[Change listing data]
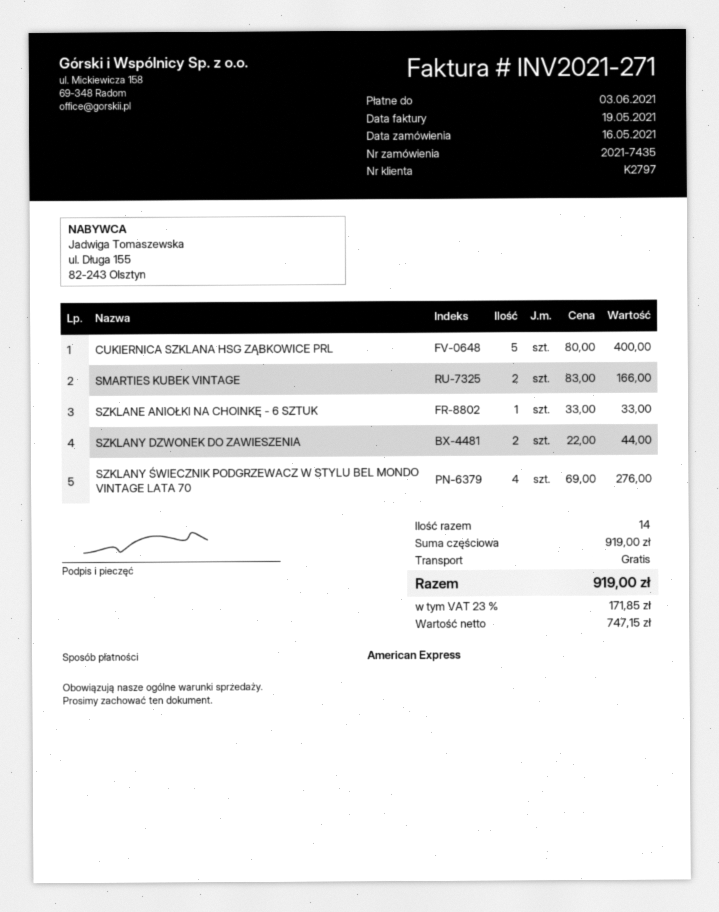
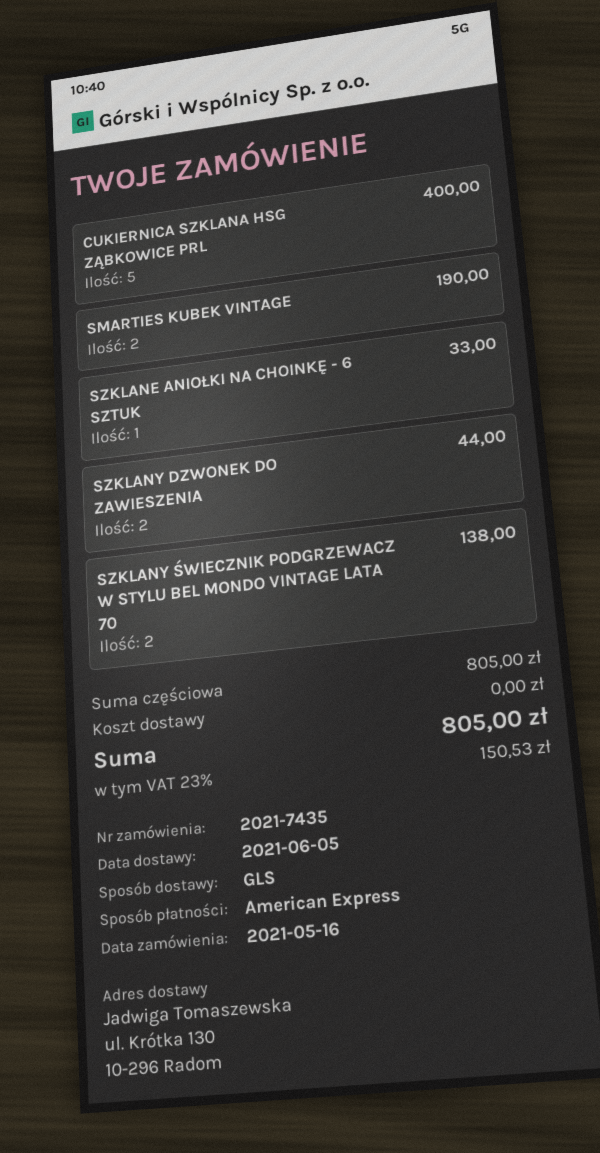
SMARTIES KUBEK VINTAGE: 2 for 166.00 -> 2 for 190.00
SZKLANY ŚWIECZNIK PODGRZEWACZ W STYLU BEL MONDO VINTAGE LATA 70: 4 for 276.00 -> 2 for 138.00
subtotal: 919.00 -> 805.00
tax: 23% = 171.85 -> 23% = 150.53
total: 919.00 -> 805.00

### Task objective
Leave out the pictures and print each record exactly as it stands.

### Output
SMARTIES KUBEK VINTAGE: 2 for 166.00 -> 2 for 190.00
SZKLANY ŚWIECZNIK PODGRZEWACZ W STYLU BEL MONDO VINTAGE LATA 70: 4 for 276.00 -> 2 for 138.00
subtotal: 919.00 -> 805.00
tax: 23% = 171.85 -> 23% = 150.53
total: 919.00 -> 805.00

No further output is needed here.